To include operators in essential care of equipment including preventive maintenance inspections is one of the reliability and maintenance improvement initiatives that can yield the best return on investment. The investment is low and results in increased reliability and lower maintenance costs can be substantial. Still, very few pulp and paper mills can claim that their operators are involved to a significant extent in these activities.
Why include operators in maintenance?
The main reasons why operators should be included in essential equipment care include:
- The urgent need to increase competitiveness and productivity.
- Preventive maintenance programs will be much more cost effective.
- The partnership between operations and maintenance will improve.
1) The urgent need to increase competitiveness and productivity.
This is obvious to most people, but not to everyone. You can still hear comments like; “This is not part of my job” or “We are not going to take the work from the maintenance employees.”
In the USA we compete with mills in countries with labor rates in the $1 – $3 per hour ratio, and these mills are in some cases very modern and reliable. If employees in a US mill are paid $25 per hour we have to be eight to twenty five times more productive than these mills.
That means we have to produce eight to twenty five times more quality product throughput per hour worked just to keep up on a productivity comparison. I do not think we anymore can have the luxury of limiting work to traditional demarcation lines. To include operators in more maintenance work is, in my opinion a minor change and very difficult to deny with common sense.
2) Preventive maintenance programs will be much more cost effective.
If you avoid the common mistake of adding inspections to be done by operators to an existing program without optimizing the total preventive maintenance (PM) program, your mechanical PM program can become much better at the same time as it is reduced by 30 – 60%.
Many basic equipment inspections require inspections to be done with a frequency of less than eight hours.
It can not be justified to have maintenance crafts people to do these inspections twice a day. If it makes sense, these inspections will be done by operators who combine them with process inspections they do anyway.

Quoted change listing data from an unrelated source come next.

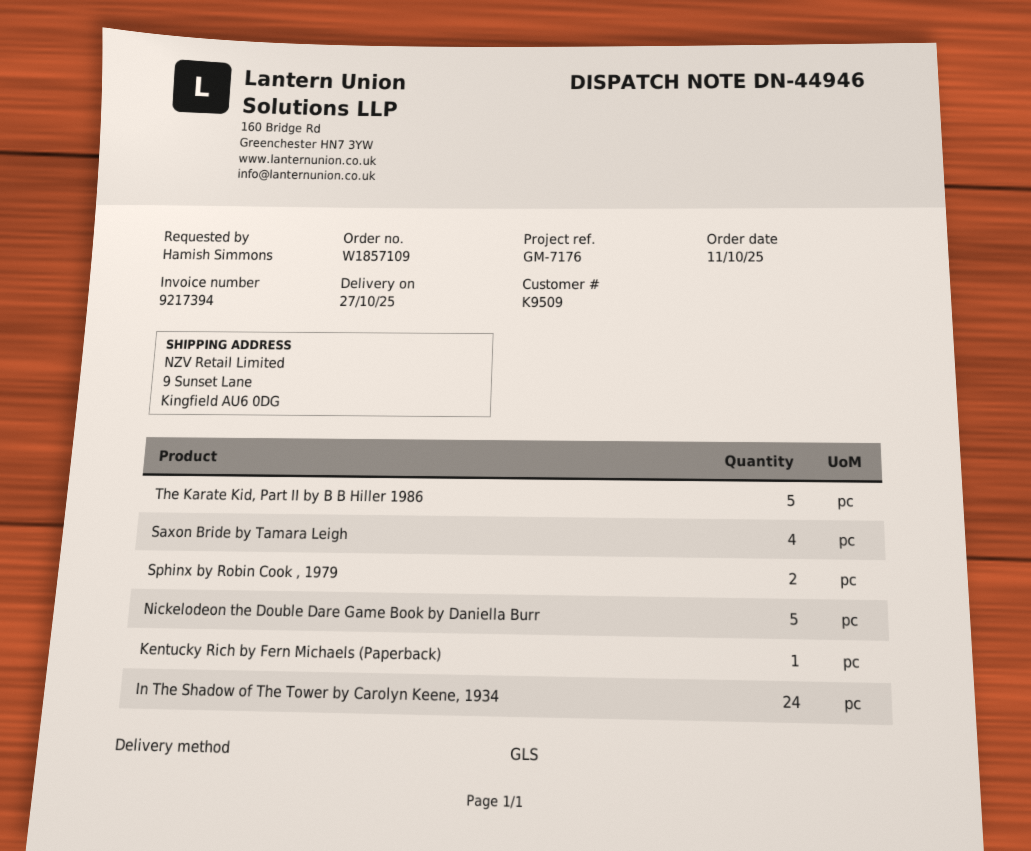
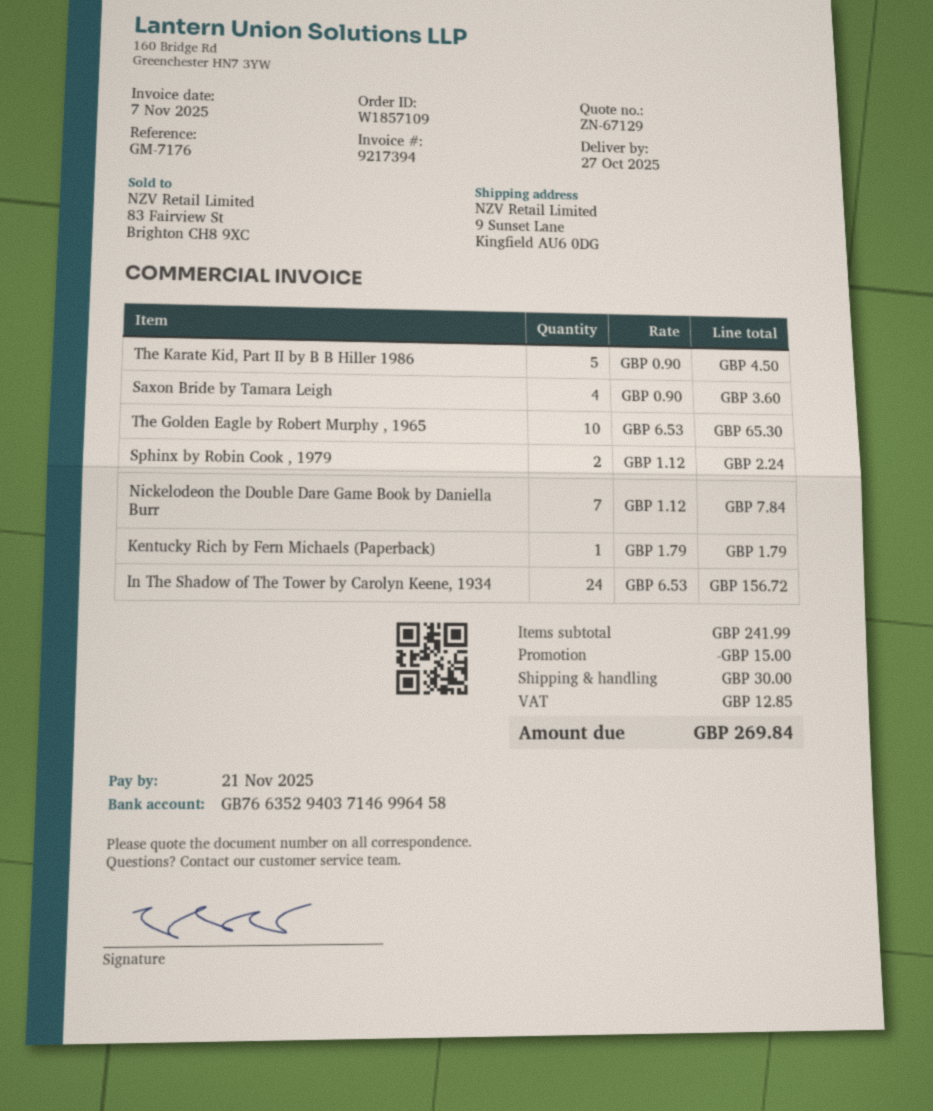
Nickelodeon the Double Dare Game Book by Daniella Burr: 5 -> 7
The Golden Eagle by Robert Murphy , 1965: none -> 10

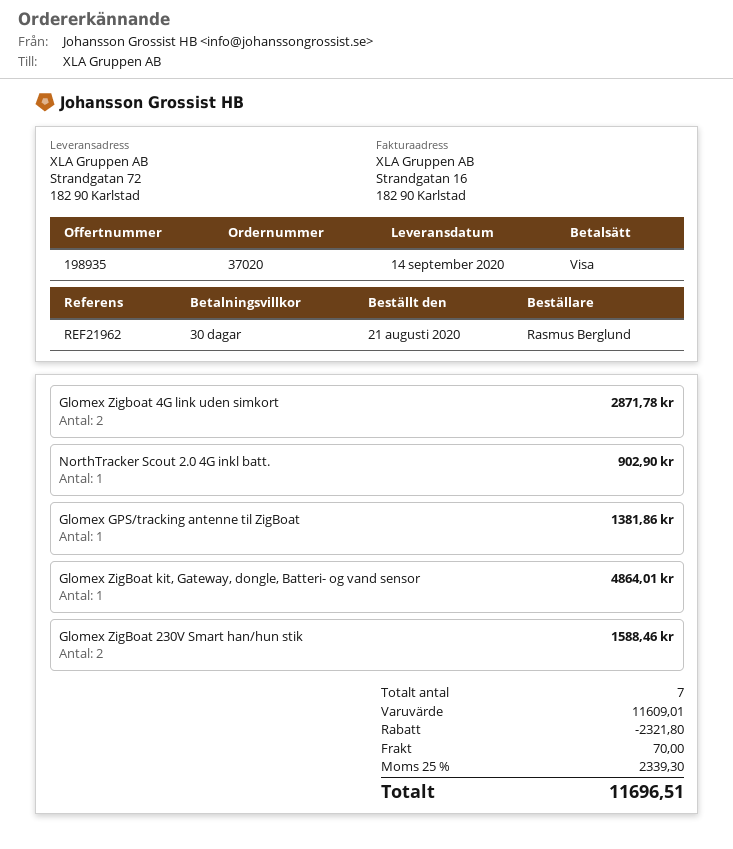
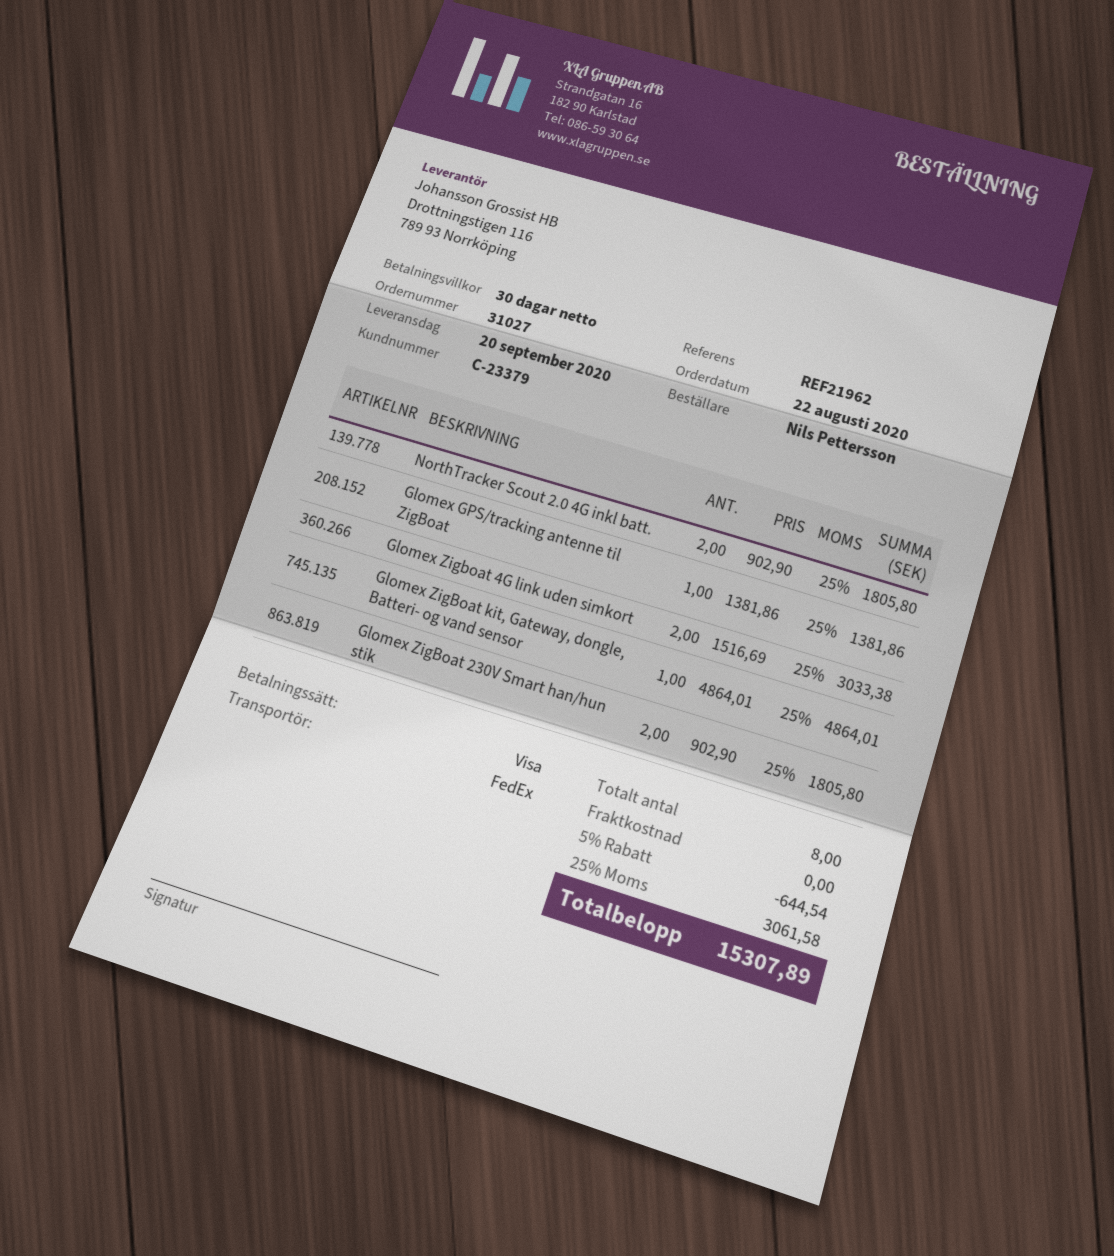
order number: 37020 -> 31027
order date: 2020-08-21 -> 2020-08-22
delivery date: 2020-09-14 -> 2020-09-20
ordered by: Rasmus Berglund -> Nils Pettersson
Glomex Zigboat 4G link uden simkort: 2 for 2871.78 -> 2 for 3033.38
NorthTracker Scout 2.0 4G inkl batt.: 1 for 902.90 -> 2 for 1805.80
Glomex ZigBoat 230V Smart han/hun stik: 2 for 1588.46 -> 2 for 1805.80
total quantity: 7 -> 8
discount: 2321.80 -> 644.54
shipping: 70.00 -> 0.00
tax: 25% = 2339.30 -> 25% = 3061.58
total: 11696.51 -> 15307.89

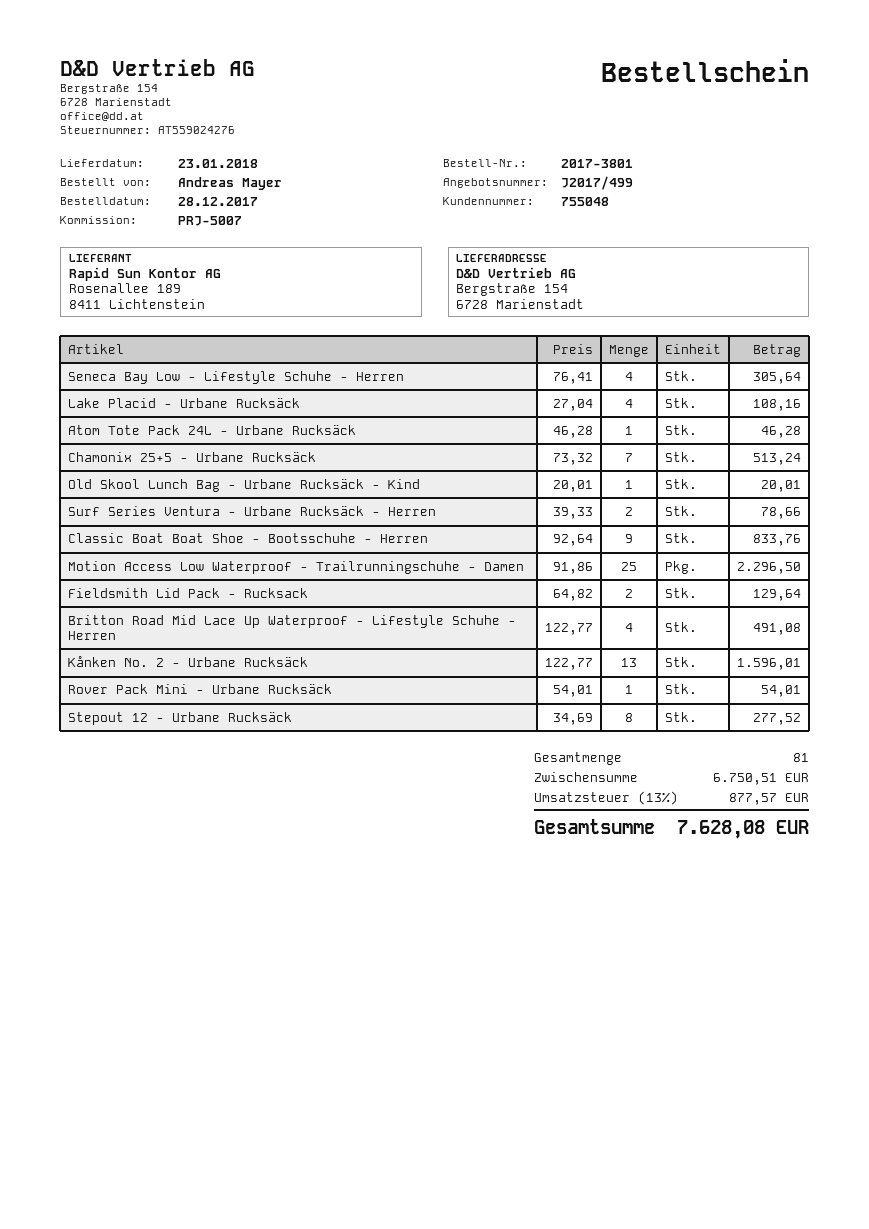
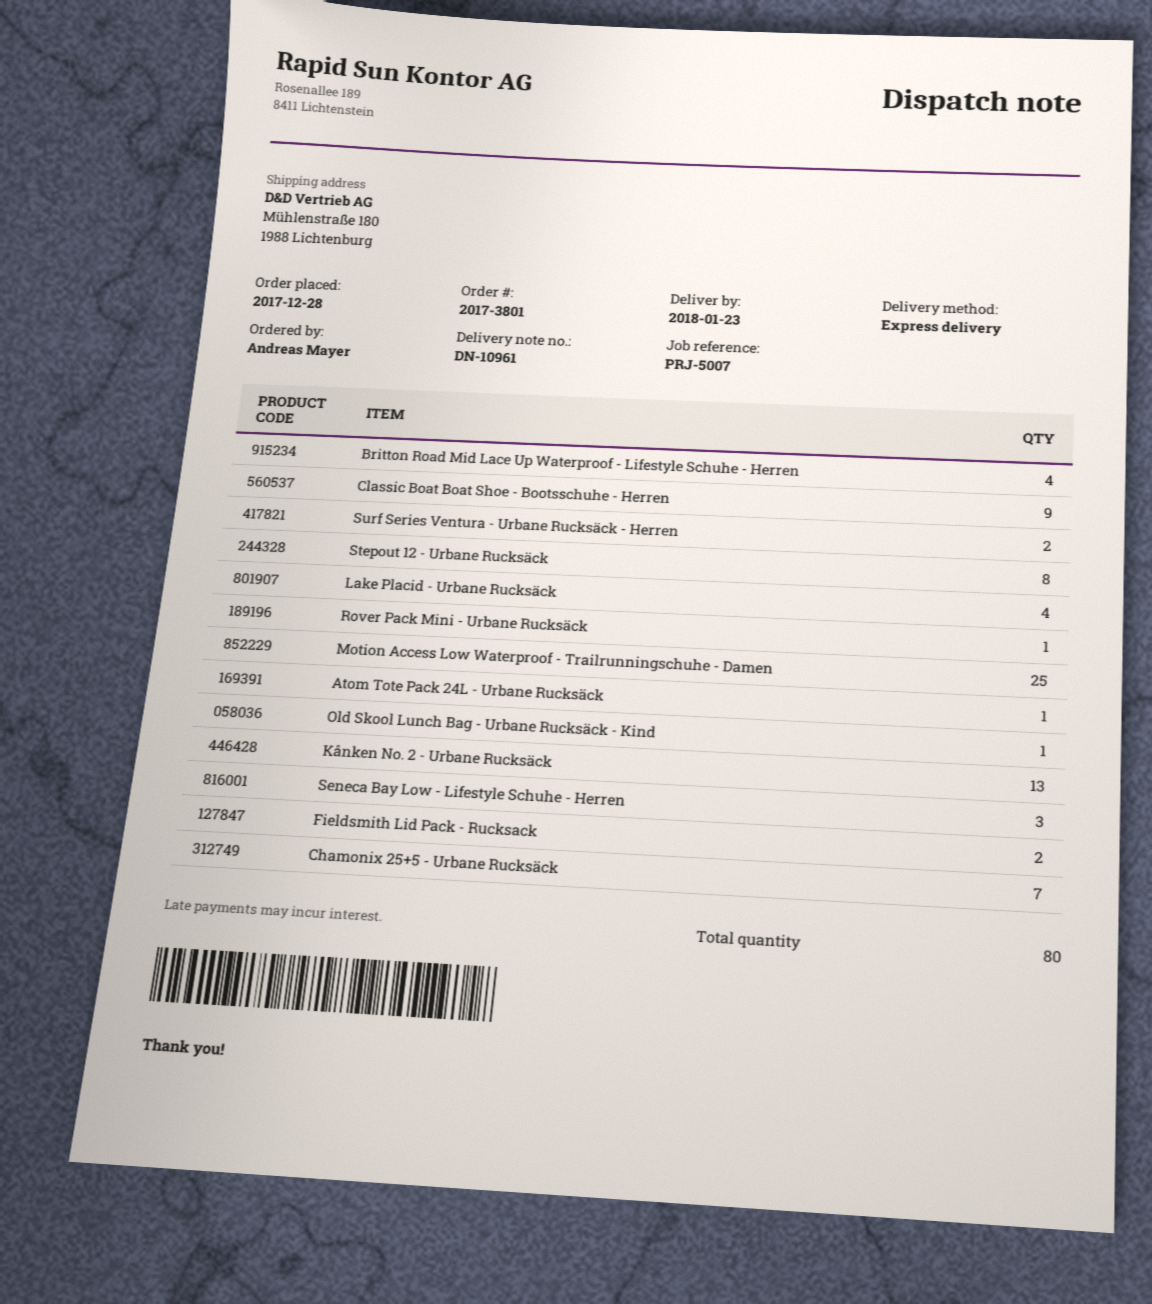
ship to: Bergstraße 154, 6728 Marienstadt -> Mühlenstraße 180, 1988 Lichtenburg
Seneca Bay Low - Lifestyle Schuhe - Herren: 4 -> 3
total quantity: 81 -> 80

To be able to optimize your PM activities efficiently you need to us a route based PM program where you can see all PM activities (Basic Inspections, Predictive Maintenance, Lubrication etc) under each equipment number. The system must have the capability to sort inspections in a route. Unfortunately most of the bigger systems on the market today do not have this capability.
I advise you to start implementing the system using a printed paper route and then evolve into handheld computers. You will save a lot of money in initial investment and maintenance of these devises if you wait until the system is up and running to enhance the system.
An excellent tool to use to speed up training and implementation is existing Condition Monitoring Standards. These standards use color illustrations to show how a component works, how to inspect it and why you need to inspect it. If you would like an example please contact me at firstname.lastname@example.org and I will send them to you.
3) The partnership between operations and maintenance will improve.
This is one of the most important things you need to do to promote a better partnership between operations and maintenance. It also lays the groundwork for a future integrated operations and maintenance work system.